BRIEF: Your reply should reproduce each line below exactly and carry none of the pictures.

EXERCISE INPUT:

########################################

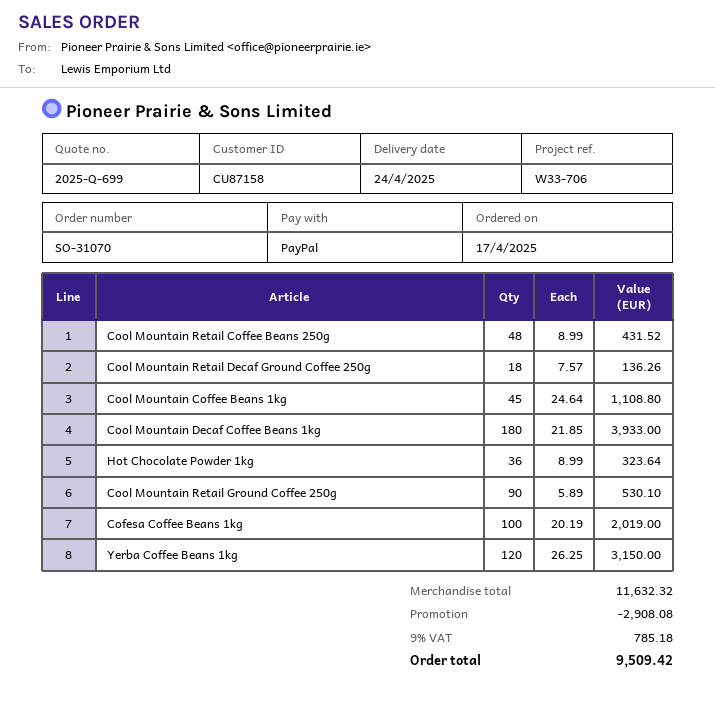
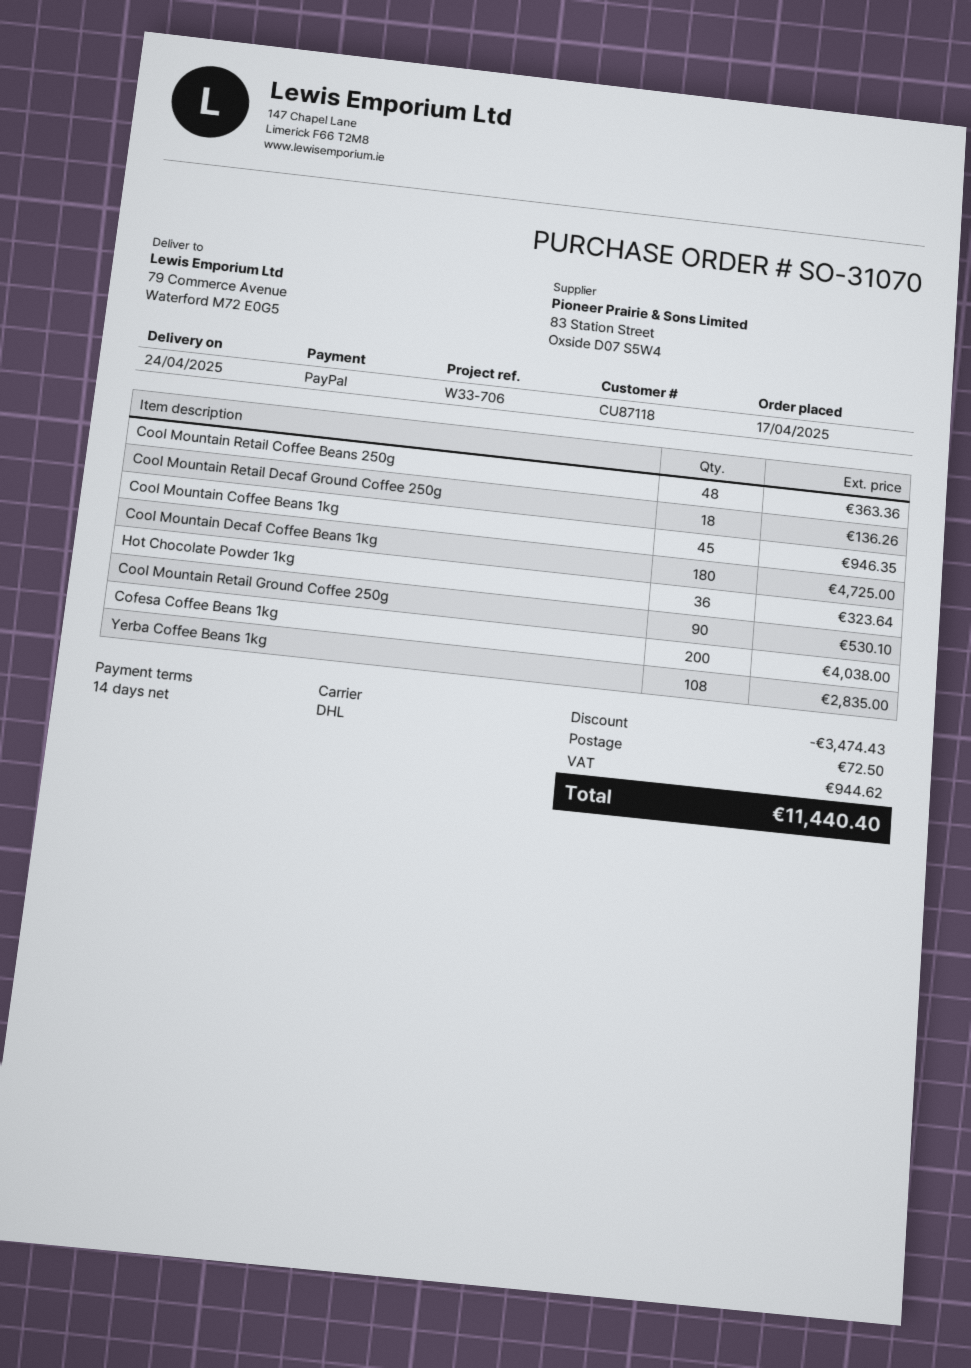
customer number: CU87158 -> CU87118
Cool Mountain Retail Coffee Beans 250g: 48 for 431.52 -> 48 for 363.36
Cool Mountain Coffee Beans 1kg: 45 for 1108.80 -> 45 for 946.35
Cool Mountain Decaf Coffee Beans 1kg: 180 for 3933.00 -> 180 for 4725.00
Cofesa Coffee Beans 1kg: 100 for 2019.00 -> 200 for 4038.00
Yerba Coffee Beans 1kg: 120 for 3150.00 -> 108 for 2835.00
discount: 2908.08 -> 3474.43
shipping: none -> 72.50
tax: 785.18 -> 944.62
total: 9509.42 -> 11440.40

########################################

SOLVED EXERCISE:
customer number: CU87158 -> CU87118
Cool Mountain Retail Coffee Beans 250g: 48 for 431.52 -> 48 for 363.36
Cool Mountain Coffee Beans 1kg: 45 for 1108.80 -> 45 for 946.35
Cool Mountain Decaf Coffee Beans 1kg: 180 for 3933.00 -> 180 for 4725.00
Cofesa Coffee Beans 1kg: 100 for 2019.00 -> 200 for 4038.00
Yerba Coffee Beans 1kg: 120 for 3150.00 -> 108 for 2835.00
discount: 2908.08 -> 3474.43
shipping: none -> 72.50
tax: 785.18 -> 944.62
total: 9509.42 -> 11440.40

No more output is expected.